[The] Old Ones were gone now, inside the earth and under the sea; but their dead bodies had told their secrets in dreams to the first men, who formed a cult which had never died. This was that cult, and the prisoners said it had always existed and always would exist, hidden in distant wastes and dark places all over the world until the time when the great priest Cthulhu, from his dark house in the mighty city of R’lyeh under the waters, should rise and bring the earth again beneath his sway. Some day he would call, when the stars were ready, and the secret cult would always be waiting to liberate him.” ~H. P. Lovecraft, The Call of Cthulhu
They say the greatest authors are relevant not merely in their own times, but in all times. With that in mind, perhaps H. P. Lovecraft, pulp horror extraordinaire, warrants joining that exalted pantheon for predicting over 80 years in advance the course of the 2012 Republican presidential primaries.

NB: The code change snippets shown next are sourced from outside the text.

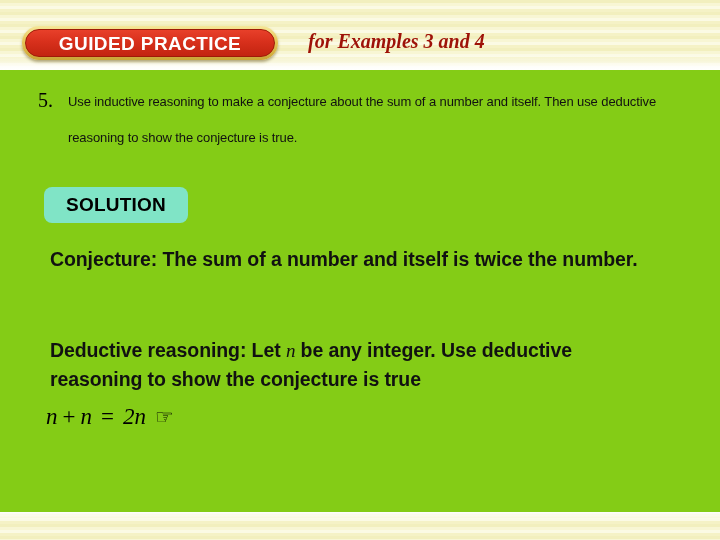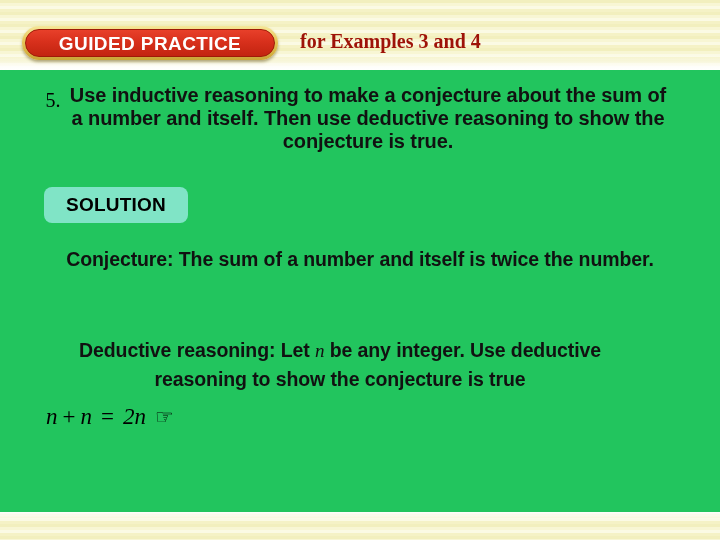"GUIDED PRACTICE" .slide { background: #22c55e -> #84cc16; text-align: center -> none }
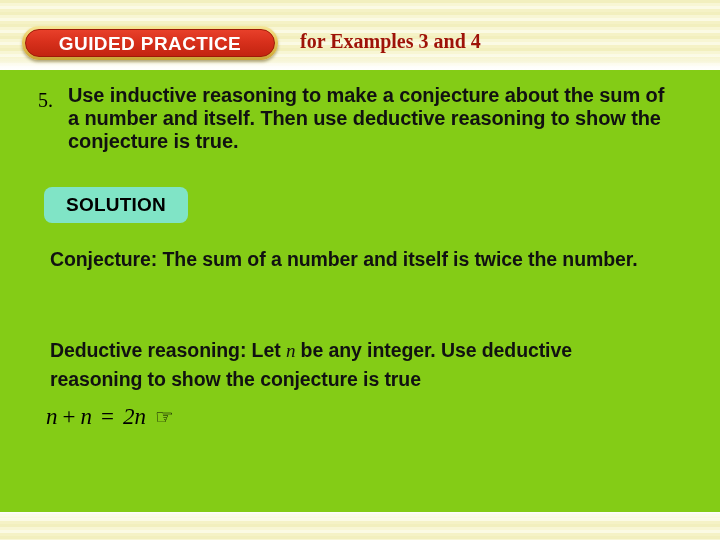"for Examples 3 and 4" .header-note { font-style: none -> italic; left: 300px -> 308px }
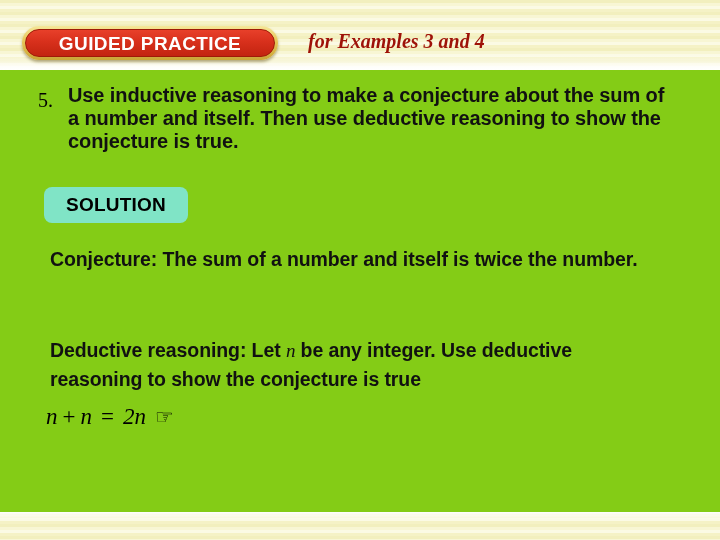"Use inductive reasoning to make" .problem-text { font-size: 20px -> 13px; font-weight: bold -> normal; line-height: 23px -> 36px }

Like the god Cthulhu, Newt Gingrich is a Great Old One; at 68 he would be the second-oldest president in history should he be inaugurated. With three wives, three religions, and three hundred policy variations, he is multi-formed and can induce madness when viewed with the naked eye. Cthulhu is originally from space; Gingrich seems dead-set on returning there.
Gingrich is also like Cthulhu in his immortality. Nothing has been able to kill him: not staffer abandonment, not a 4th-place Iowa finish, not accusations of pursuing an open marriage. When defeated, he merely sinks beneath the waves, only to return when the stars align to spread chaos and seize convention delegates. And so it has come to pass that just when Mitt Romney seemed to have the Republican nomination sewn up, Gingrich has roared back to triumph in South Carolina, make Florida a dead heat and take a lead in some national polls.
Gingrich’s surge, like the cosmic horror lurking beneath the lost city of R’lyeh, defies ordinary explanation. Mitt Romney, the erstwhile leader of the pack, has not made any devastating mistake, nor has Rick Santorum, the candidate who rose in the wake of Gingrich’s first collapse last December. There have been no national developments to accentuate Gingrich’s appeal, and his campaign strategy (blistering debate performances coupled with little on-the-ground organization) has been a constant the entire race.
Perhaps the best explanation is that Gingrich, tentacles and all, is being accepted by Republican voters as the anti-Romney. While Willard has made all the right noises in regards to abortion, guns, and the like, his words and deeds on the Massachusetts political scene have indelibly marked him as a moderate and political opportunist. This has made him quite popular with the pragmatic Republican establishment, which repeatedly makes the case that Romney is the only “electable” candidate. Even if this is true (and at this point it probably is), it’s a poor way to win a primary. Primary voters are both relatively informed on politics and passionate in their ideology, and they do not appreciate being told to pick an uninspiring candidate simply because it’s safe. Gingrich, in contrast, is anything but safe: He is polarizing, scandal-plagued, and has no gumption about saying borderline insane things in public (his threat to arrest activist judges is a notable case). He has the look of Romney’s negative, and so to him the voters flock, out of frustration if not enthusiasm.
Whatever the cause, Gingrich’s current surge should prove more durable than his last. His previous collapse came as media coverage reminded voters of his personal indiscretions and occasional deviations from conservative orthodoxy. That card has now been played. Ignorance may have explained the last rise, but it cannot explain this one. South Carolinians and now Republicans nationwide have evidently decided that whatever Newt’s foibles and follies he is still superior to his rivals.
Of course, throwing one’s lot in with an amoral chaos god has its risks. Gingrich is still the guy who was driven from Congress by his own party. He is barely more popular than New Coke. He is also a loose cannon ideologically, currently relying on some economic populism straight from the playbook of William Jennings Bryan. Accusations that Romney was a “corporate raider” who looted companies, destroyed jobs, and kicked orphans in pursuit of cash are an embarrassing sham; if Romney’s Bain record warrants criticism so does the entire concept of free enterprise. That Gingrich can float such arguments while remaining the “most conservative” candidate is unnerving and more than a little baffling. But then, that’s just how Lovecraft would write it, isn’t it?